32…gxf5?? 33.Qg7+ Qe7 34.Rc7+ Kxc7 35.Qxe7+ Kb8 36.Qxe6 winning easily;

32…exf5 33.Qf6 (threatening Qd6 checkmate) 33…Qf8 34.Qxb6 Qb8 35.Kf3! penetrating with the king. If Black plays 35…Rxh4 36.Qf6 Rxd4 (36…Rh7 37.e6+ Ke8 38.Qxg6+) 37.Qf7+ Kd8 38.Qf8+ Kd7 39.Qxb8. Wow.

33.Qh6

Threat is Qh7+ Qe7 Rc7+

33…Qf7 34.f6 Kd8

Has Black managed to cover all his weak spots and can now play to win with his extra material? No, actually he is bound hand and foot and White will leisurely go for the win.

35.Kd2 Kd7 36.Rc1 Kd8 37.Qe3 Qf8 38.Qc3 Qb4

Forcing the queen exchange, but it does not help him.

39.Qxb4 axb4 40.Rg1 b3 41.Kc3 Bc8 42.Kxb3 Bd7 43.Kb4 Be8 44.Ra1 Kc7 45.a5 Bd7 46.axb6+ Kxb6 47.Ra6+ Kb7 48.Kc5 Rd8 49.Ra2 Rc8+ 50.Kd6 Be8 51.Ke7 g5 52.hxg5 1–0

For chess players using computer chess programs as a tool, this breakthrough is unlikely to have a great impact, at least in the short term, because of the lack of suitable hardware for affordable prices. AlphaZero runs on a Tensor Processing Unit (TPU), rather than the commercially available CPU that all our personal computers run on. A TPU is an application-specific integrated circuit (ASIC) developed by Google specifically for machine learning. It is specifically designed for Google’s TensorFlow.

TPU units are used for Google Street View text processing. They are also used for google photos and process over 100 million photos a day.
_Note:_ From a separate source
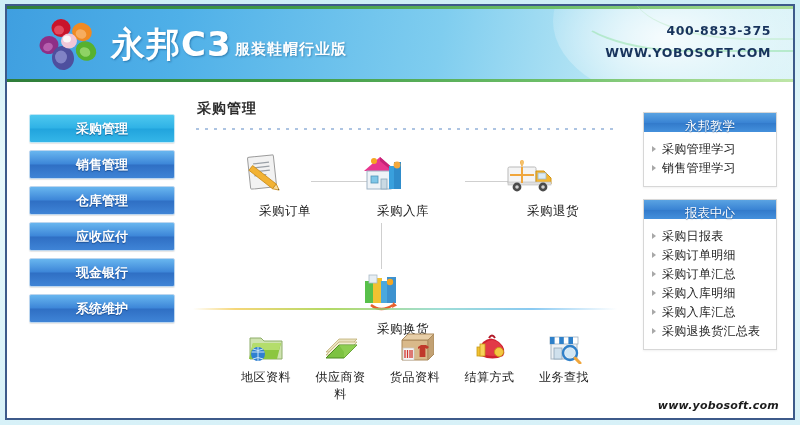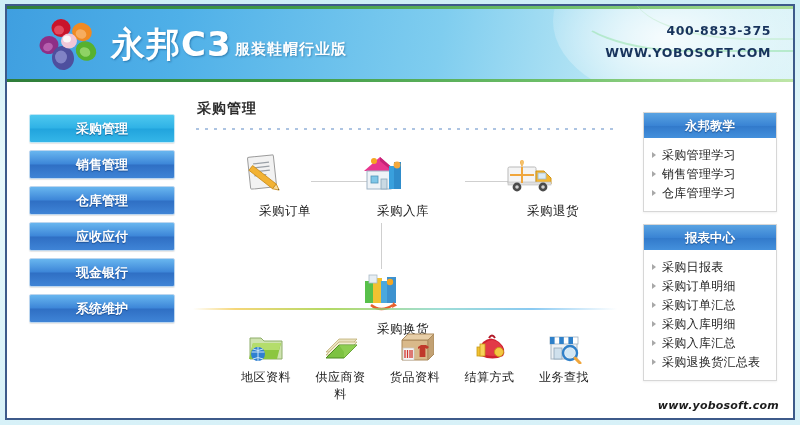"永邦教学" .card-hd { font-weight: bold -> normal; height: 25px -> 19px }
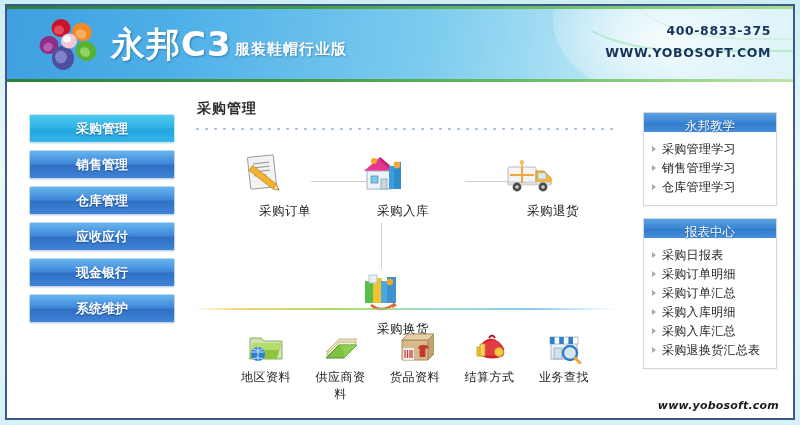"仓库管理学习" div.li { html: <div>仓库管理学习</div> -> none }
What I am trying to say is that we are still many years away from having AlphaZero commercially available. The hardware resources required to run the program are quite huge. Perhaps we can have an open source project with a large distributed network of computers run by volunteers but I do not see that happening any time soon.
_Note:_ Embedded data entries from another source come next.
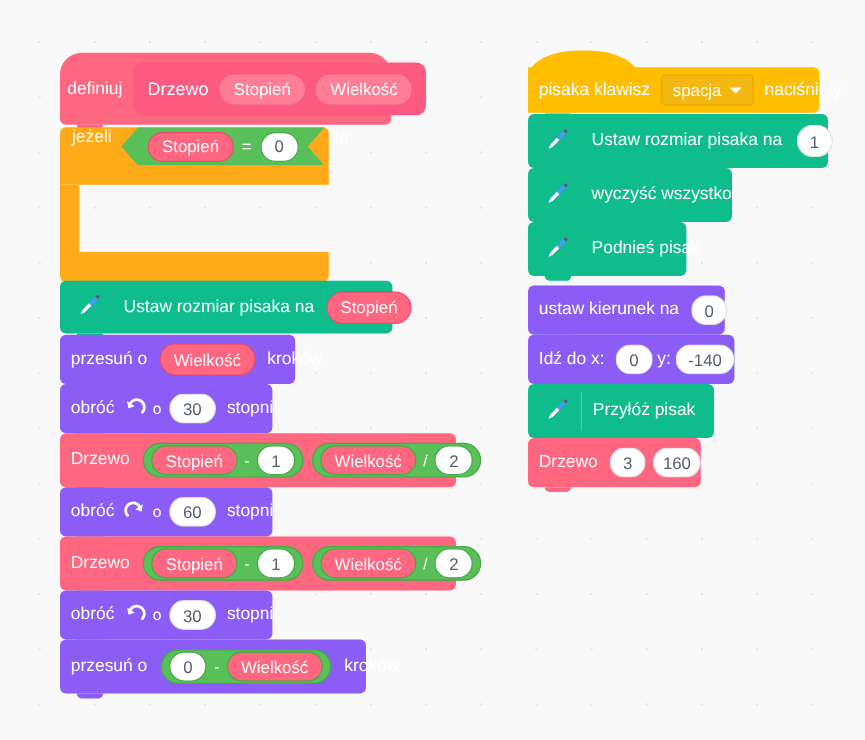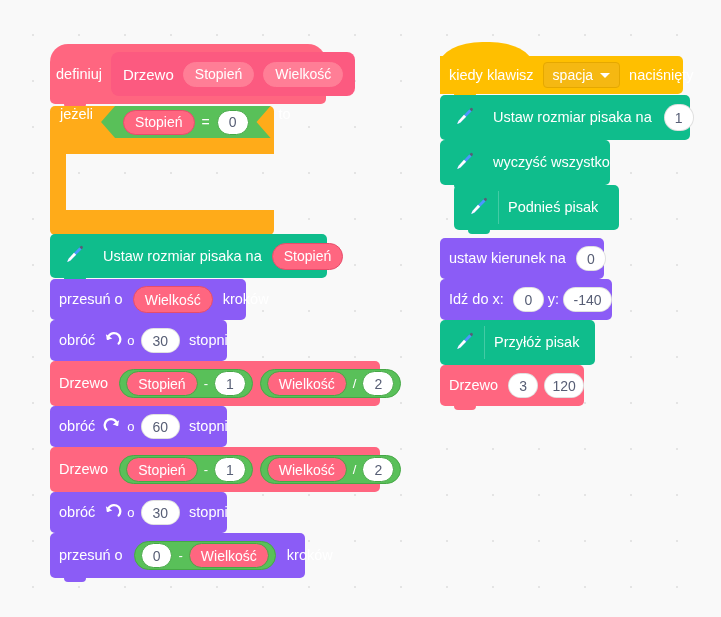"kiedy klawisz" span.lbl { text: kiedy -> pisaka }
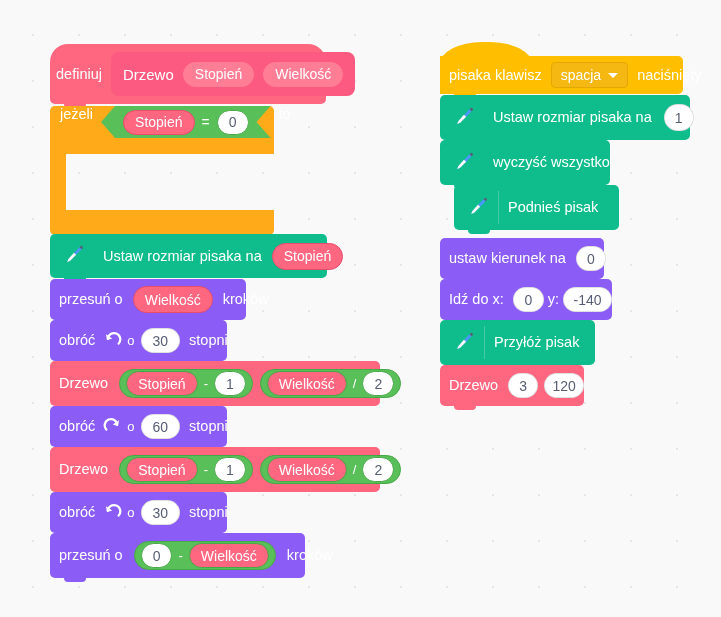"Podnieś pisak" div.blk { margin-left: 14px -> none; width: 165px -> 132px }
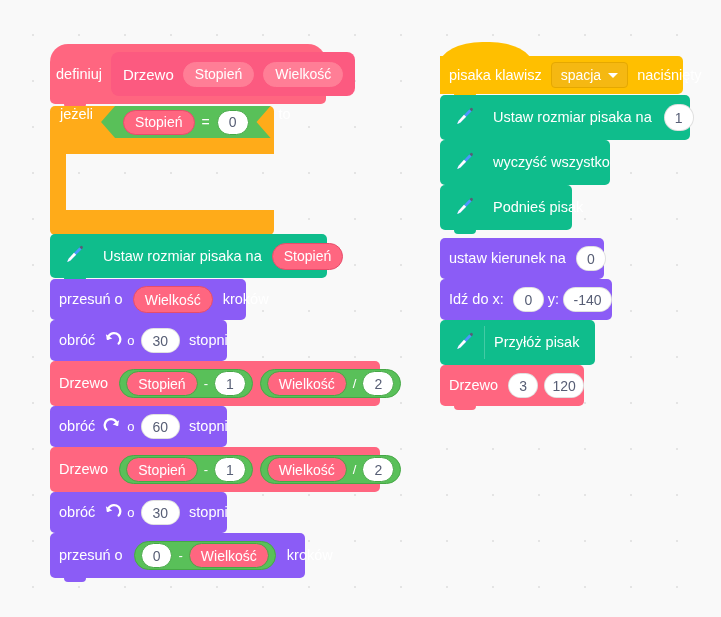"120" span.oval { text: 120 -> 160 }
But we should look beyond chess the sport/game. As a training tool chess will never be replaced. Demis Hassabis himself, the Founder and CEO and DeepMind, the developer of AlphaZero, himself says that “Chess has been immensely formative for me in helping to develop important skills such as problem solving, planning, visualization, performing under pressure and the transfer of learning from one domain to another. At DeepMind we highly value these meta-skills and they are fundamental in our approach to business and to research. Indeed my journey into AI started with chess, because it challenged me to think about how we think.”

Also, the development of computer chess was not solely for entertainment — it was also research to provide insights into human cognition. Chess was considered an excellent domain for artificial intelligence because of the richness of the problem-solving environment and the ability to monitor and record progress accurately through competition and rating, because of its well-defined structure.

So too with the development of AlphaZero. As explained above it is not a specialized chess-playing application — it is a generic system that was just taught the moves and then it worked out everything else through self-play. If in 4 hours it could work out all the subtle nuances of chessplay and defeat the 2016 computer chess champion then imagine what it could do when applied to the field of health care, quantum physics or even military research with unlimited time and resources.

The mysteries of the world are now opening up to us. These are great times to be in.

 

Bobby Ang is a founding member of the National Chess Federation of the Philippines (NCFP) and its first Executive Director. A Certified Public Accountant (CPA), he taught accounting in the University of Santo Tomas (UST) for 25 years and is currently Chief Audit Executive of the Equicom Group of Companies.